Baseball America said that before Gingery was injured he had the best changeup of any college pitcher in the country.

“I think if you were to mark down any one pitch of his I don’t know if anyone in here would say, ‘Come here, look at this pitch,’ but there’s a lot of players who are going to play between these lines who match that profile, especially when you are left-handed,” Flores said. “For him to do it the way he did it, and on the stage where he did it, that was something we were very comfortable with.”

Texas Tech coach Tim Tadlock said before the draft, “If I was running a team, I’d take Steven Gingery. He’s going to be healthy in a year and you can stick him wherever. That guy can really pitch.”

Gingery was one of eight players selected by the Cardinals on the second day of the draft. Seven of the eight were college players, with the only high school selection coming in the third round, shortstop Mateo Gil out of Texas.

Gil is the son of former major-leaguer Benji Gil. He is 17, and won’t turn 18 until July. Gil is committed to TCU.

“We like his ability up the middle of the diamond,” Flores said.

In the fifth round, the Cardinals selected second baseman Nick Dunn from Maryland, who was the co-MVP of the Cape Cod League playoffs last summer. A junior, Dunn hit .330 for the Terrapins this season with 10 home runs. He started every game in his three seasons at Maryland and this year struck out only 19 times in 213 at-bats.

The team’s other selections on Tuesday were right-handed pitcher Edgar Gonzalez of Fresno State in the sixth round, outfielder Brendan Donovan of South Alabama in the seventh round, outfielder Lars Nootbaar of USC in the eighth round, catcher Matt Duce of Dallas Baptist in the ninth round and first baseman Kevin Woodall Jr. of Coastal Carolina in the 10th round.

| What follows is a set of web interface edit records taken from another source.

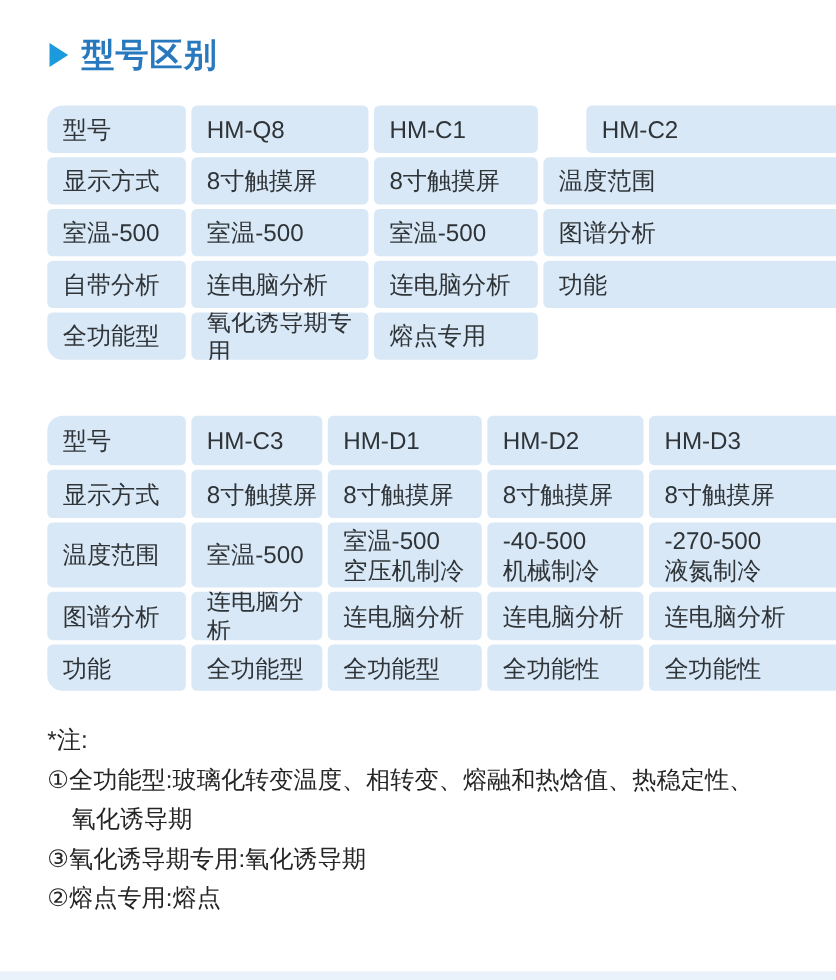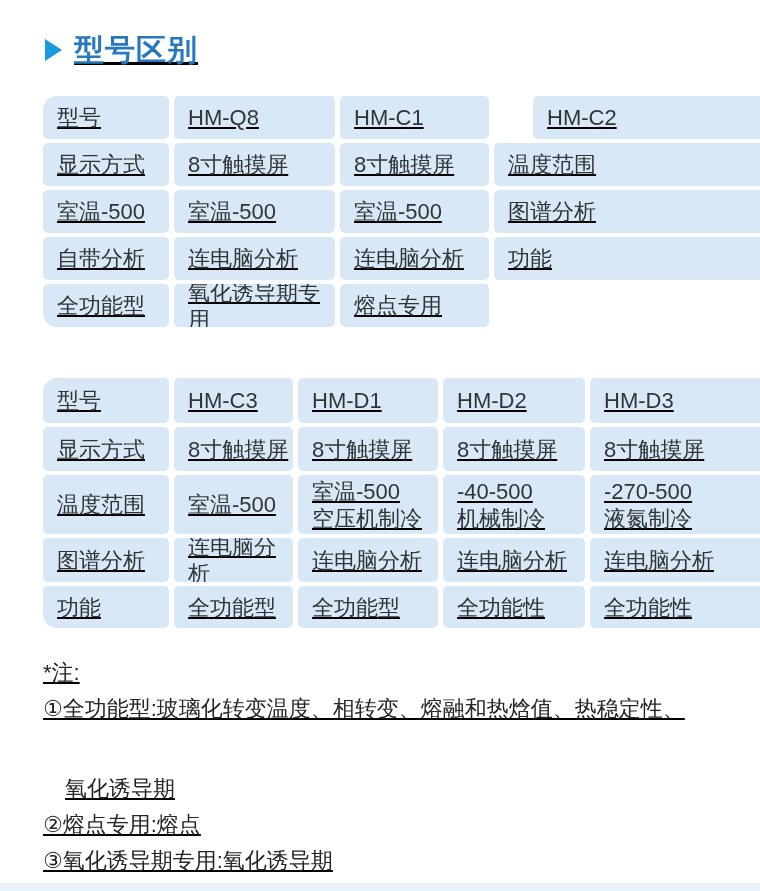"型号区别" .page { text-decoration: underline -> none }
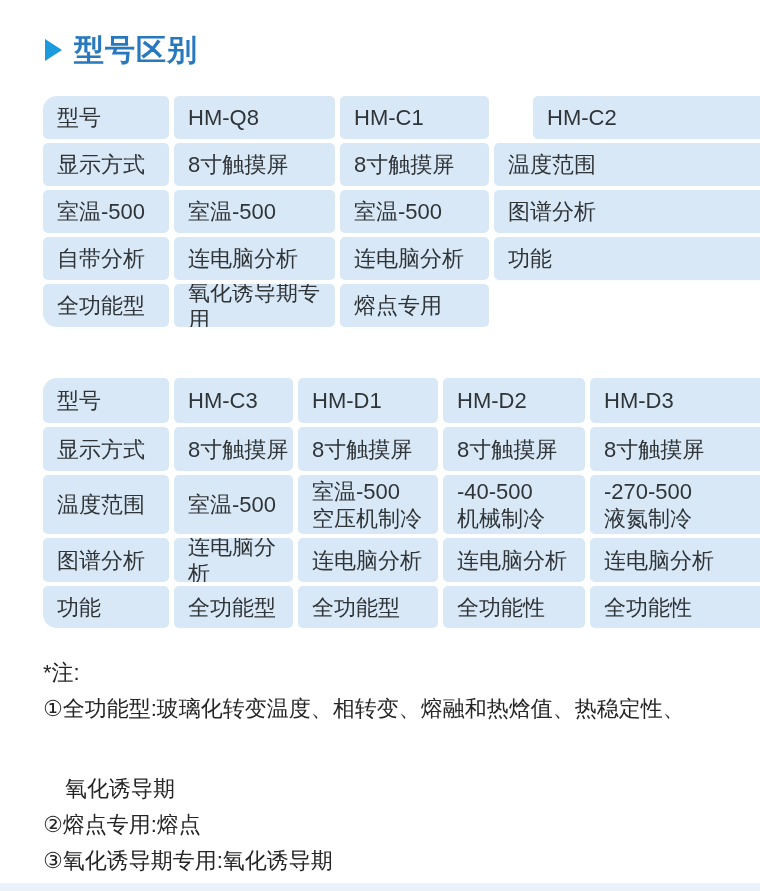"氧化诱导期" .note-line.indent { margin-top: 44px -> none }
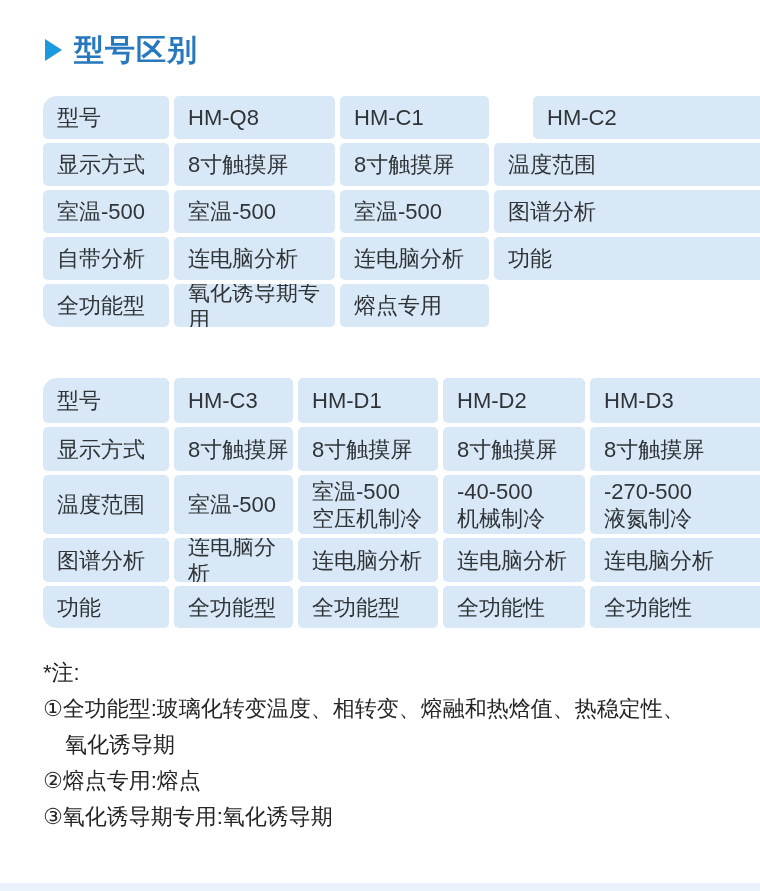"②熔点专用:熔点" div.note-line { order: before "③氧化诱导期专用:氧化诱导期" -> after "③氧化诱导期专用:氧化诱导期" }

Duce and Woodall are seniors, the others juniors. Woodall, who is 6-foot-7, hit 19 homers this year after hitting 18 as a junior. He helped Coastal Carolina win the College World Series during his sophomore season.

“What was raved about was the makeup of those guys,” Flores said. “We were thrilled to add those guys at that spot in the draft.”

Other notable picks on Tuesday included the Astros selection of shortstop Jeremy Pena, the son of former Cardinals’ infielder Geronimo Pena, in the third round; in the fifth round the Phillies selected St. Louis native Matt Vierling, an outfielder from Notre Dame, who was drafted by the Cardinals out of CBC High School three years ago but elected to go to school; and in the sixth round, Tampa Bay selected right-handed pitcher Miller Hogan from Saint Louis University.

The draft concludes on Wednesday with rounds 11 to 40.